> _WORK INSTRUCTION_: Word for word, repeat the data; no picture should appear in the result.

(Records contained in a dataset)
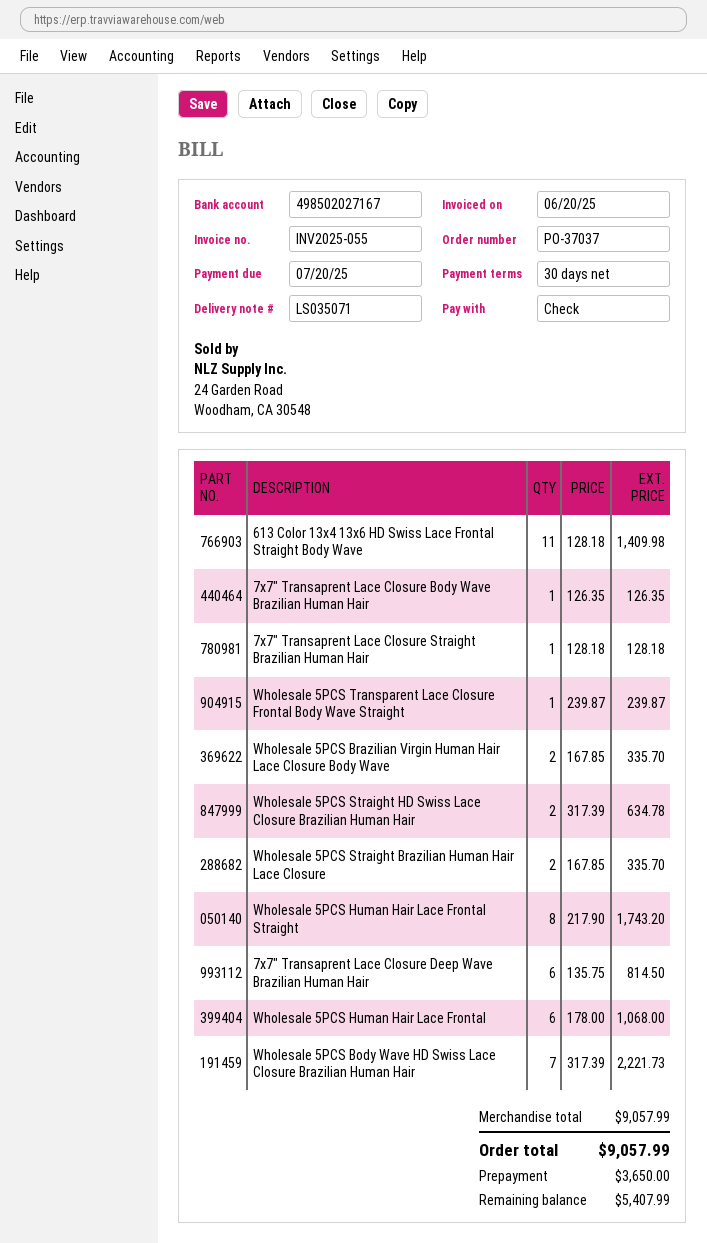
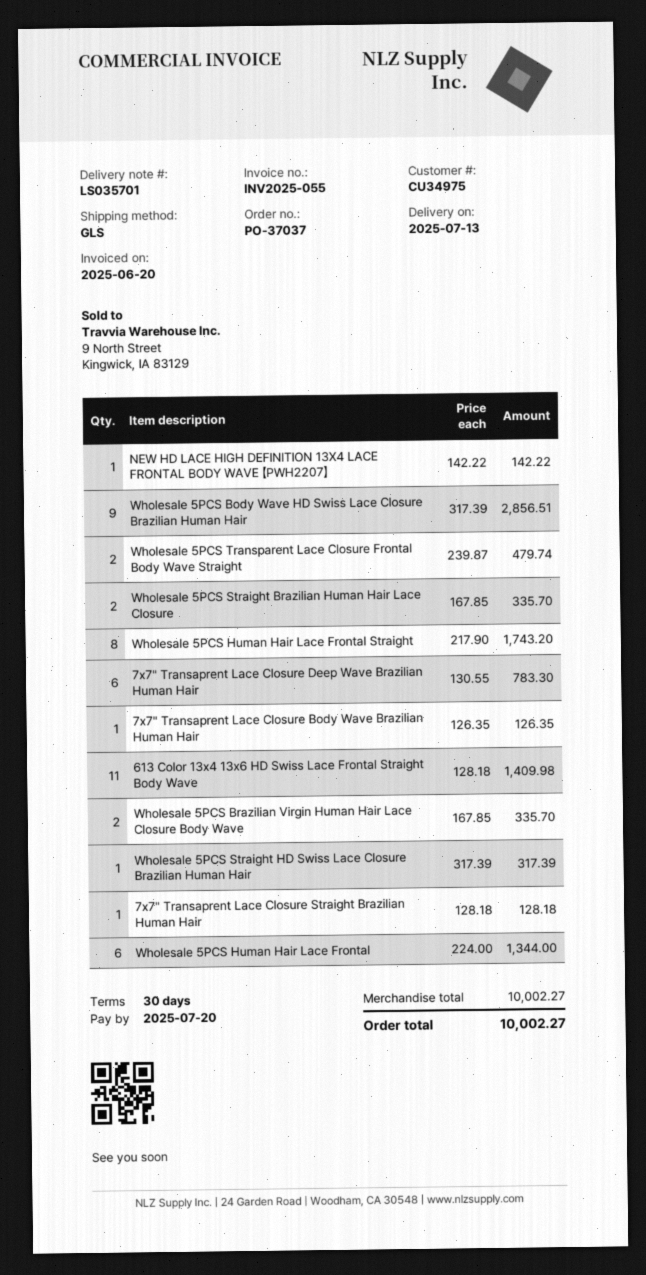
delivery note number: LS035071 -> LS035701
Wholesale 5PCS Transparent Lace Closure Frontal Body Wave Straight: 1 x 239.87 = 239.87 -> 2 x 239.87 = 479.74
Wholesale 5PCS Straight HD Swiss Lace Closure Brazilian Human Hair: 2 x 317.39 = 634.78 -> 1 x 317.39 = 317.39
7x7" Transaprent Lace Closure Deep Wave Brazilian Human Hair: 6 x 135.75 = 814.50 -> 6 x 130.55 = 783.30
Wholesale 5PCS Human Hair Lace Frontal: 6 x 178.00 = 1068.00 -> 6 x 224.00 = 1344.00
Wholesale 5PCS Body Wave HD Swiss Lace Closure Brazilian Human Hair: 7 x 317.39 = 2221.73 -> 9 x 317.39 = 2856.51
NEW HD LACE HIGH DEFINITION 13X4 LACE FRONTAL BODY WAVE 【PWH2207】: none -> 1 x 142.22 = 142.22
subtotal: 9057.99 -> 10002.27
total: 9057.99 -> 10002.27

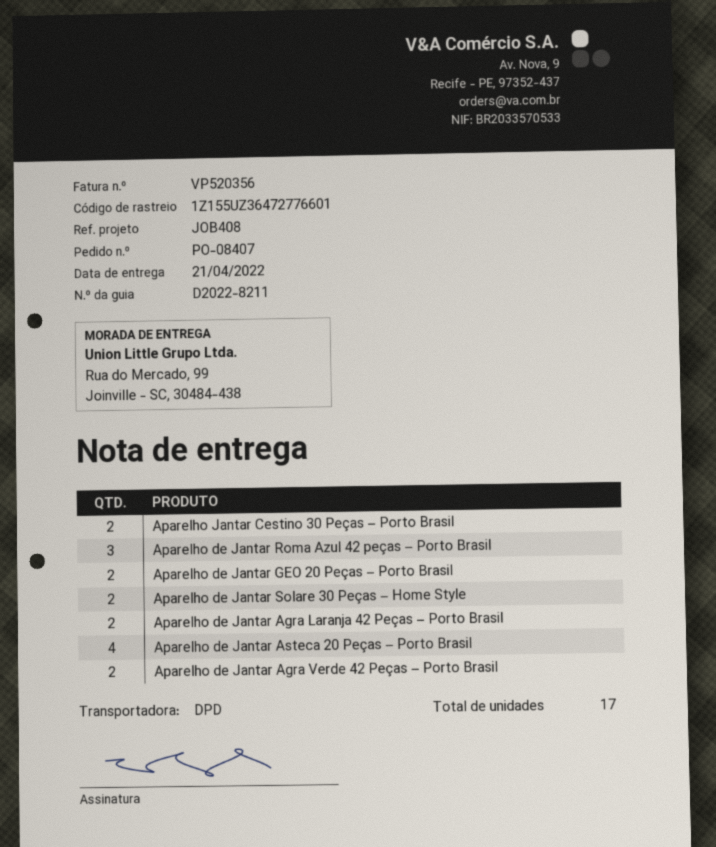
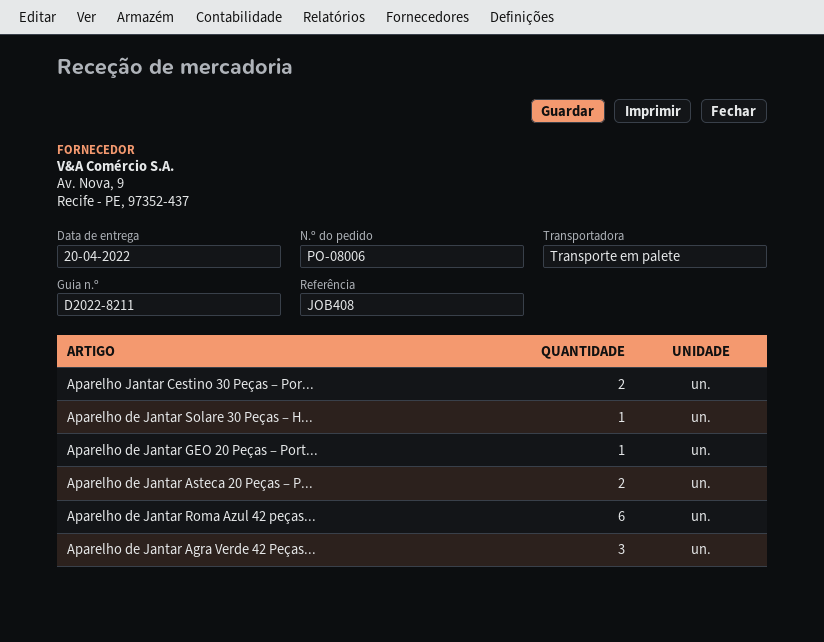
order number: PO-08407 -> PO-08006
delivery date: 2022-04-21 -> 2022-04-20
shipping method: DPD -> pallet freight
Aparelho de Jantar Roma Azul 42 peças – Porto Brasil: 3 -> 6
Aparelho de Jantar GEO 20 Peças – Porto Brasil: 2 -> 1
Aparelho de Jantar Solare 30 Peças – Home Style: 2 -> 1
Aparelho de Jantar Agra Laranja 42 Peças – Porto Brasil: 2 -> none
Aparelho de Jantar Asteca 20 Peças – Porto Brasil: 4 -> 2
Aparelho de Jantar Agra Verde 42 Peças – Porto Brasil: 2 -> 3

> _RESPONSE_:
delivery note number: LS035071 -> LS035701
Wholesale 5PCS Transparent Lace Closure Frontal Body Wave Straight: 1 x 239.87 = 239.87 -> 2 x 239.87 = 479.74
Wholesale 5PCS Straight HD Swiss Lace Closure Brazilian Human Hair: 2 x 317.39 = 634.78 -> 1 x 317.39 = 317.39
7x7" Transaprent Lace Closure Deep Wave Brazilian Human Hair: 6 x 135.75 = 814.50 -> 6 x 130.55 = 783.30
Wholesale 5PCS Human Hair Lace Frontal: 6 x 178.00 = 1068.00 -> 6 x 224.00 = 1344.00
Wholesale 5PCS Body Wave HD Swiss Lace Closure Brazilian Human Hair: 7 x 317.39 = 2221.73 -> 9 x 317.39 = 2856.51
NEW HD LACE HIGH DEFINITION 13X4 LACE FRONTAL BODY WAVE 【PWH2207】: none -> 1 x 142.22 = 142.22
subtotal: 9057.99 -> 10002.27
total: 9057.99 -> 10002.27

order number: PO-08407 -> PO-08006
delivery date: 2022-04-21 -> 2022-04-20
shipping method: DPD -> pallet freight
Aparelho de Jantar Roma Azul 42 peças – Porto Brasil: 3 -> 6
Aparelho de Jantar GEO 20 Peças – Porto Brasil: 2 -> 1
Aparelho de Jantar Solare 30 Peças – Home Style: 2 -> 1
Aparelho de Jantar Agra Laranja 42 Peças – Porto Brasil: 2 -> none
Aparelho de Jantar Asteca 20 Peças – Porto Brasil: 4 -> 2
Aparelho de Jantar Agra Verde 42 Peças – Porto Brasil: 2 -> 3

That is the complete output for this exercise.